**Activity:** Report each line of the entries that contains the word "前端精神时光屋", copied in full.

**Record excerpts:**
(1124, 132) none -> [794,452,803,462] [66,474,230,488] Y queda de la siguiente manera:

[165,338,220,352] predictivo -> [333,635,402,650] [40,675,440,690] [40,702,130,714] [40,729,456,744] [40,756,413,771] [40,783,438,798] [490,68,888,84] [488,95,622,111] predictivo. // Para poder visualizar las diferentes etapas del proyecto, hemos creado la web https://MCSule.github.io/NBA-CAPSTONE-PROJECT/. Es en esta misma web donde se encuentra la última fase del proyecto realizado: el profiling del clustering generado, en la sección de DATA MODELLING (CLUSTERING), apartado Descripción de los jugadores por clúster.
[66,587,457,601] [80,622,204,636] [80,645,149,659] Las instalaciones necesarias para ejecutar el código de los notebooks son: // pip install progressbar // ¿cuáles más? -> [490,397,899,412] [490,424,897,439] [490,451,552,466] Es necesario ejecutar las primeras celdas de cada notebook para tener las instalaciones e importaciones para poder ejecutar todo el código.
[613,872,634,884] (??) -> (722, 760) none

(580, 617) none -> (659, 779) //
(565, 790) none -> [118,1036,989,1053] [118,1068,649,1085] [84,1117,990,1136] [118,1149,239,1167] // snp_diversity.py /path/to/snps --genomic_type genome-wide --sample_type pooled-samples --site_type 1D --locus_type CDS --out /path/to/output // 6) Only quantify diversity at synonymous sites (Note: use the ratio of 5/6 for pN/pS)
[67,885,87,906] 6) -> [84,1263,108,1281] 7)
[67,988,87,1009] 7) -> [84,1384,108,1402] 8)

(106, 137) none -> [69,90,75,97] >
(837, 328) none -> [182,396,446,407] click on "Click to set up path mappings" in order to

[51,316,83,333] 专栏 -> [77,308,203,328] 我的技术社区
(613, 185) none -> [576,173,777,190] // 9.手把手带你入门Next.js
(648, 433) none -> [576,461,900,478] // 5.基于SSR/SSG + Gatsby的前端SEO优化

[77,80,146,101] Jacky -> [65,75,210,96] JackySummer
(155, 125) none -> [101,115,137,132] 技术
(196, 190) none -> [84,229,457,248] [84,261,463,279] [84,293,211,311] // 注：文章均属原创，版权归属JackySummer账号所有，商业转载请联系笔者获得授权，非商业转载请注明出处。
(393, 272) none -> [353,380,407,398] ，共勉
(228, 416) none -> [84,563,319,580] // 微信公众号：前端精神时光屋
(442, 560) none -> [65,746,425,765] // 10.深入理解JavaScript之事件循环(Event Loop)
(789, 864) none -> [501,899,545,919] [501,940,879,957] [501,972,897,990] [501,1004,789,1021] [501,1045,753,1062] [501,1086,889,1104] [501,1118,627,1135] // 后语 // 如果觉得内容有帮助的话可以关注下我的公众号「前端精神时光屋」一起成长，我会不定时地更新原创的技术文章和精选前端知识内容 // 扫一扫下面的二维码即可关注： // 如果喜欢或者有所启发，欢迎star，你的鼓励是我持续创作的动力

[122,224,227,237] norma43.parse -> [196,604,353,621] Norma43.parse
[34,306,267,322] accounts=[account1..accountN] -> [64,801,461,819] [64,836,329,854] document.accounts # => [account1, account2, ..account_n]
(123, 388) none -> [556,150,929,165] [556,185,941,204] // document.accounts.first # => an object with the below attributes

**Result below:**
(228, 416) none -> [84,563,319,580] // 微信公众号：前端精神时光屋
(789, 864) none -> [501,899,545,919] [501,940,879,957] [501,972,897,990] [501,1004,789,1021] [501,1045,753,1062] [501,1086,889,1104] [501,1118,627,1135] // 后语 // 如果觉得内容有帮助的话可以关注下我的公众号「前端精神时光屋」一起成长，我会不定时地更新原创的技术文章和精选前端知识内容 // 扫一扫下面的二维码即可关注： // 如果喜欢或者有所启发，欢迎star，你的鼓励是我持续创作的动力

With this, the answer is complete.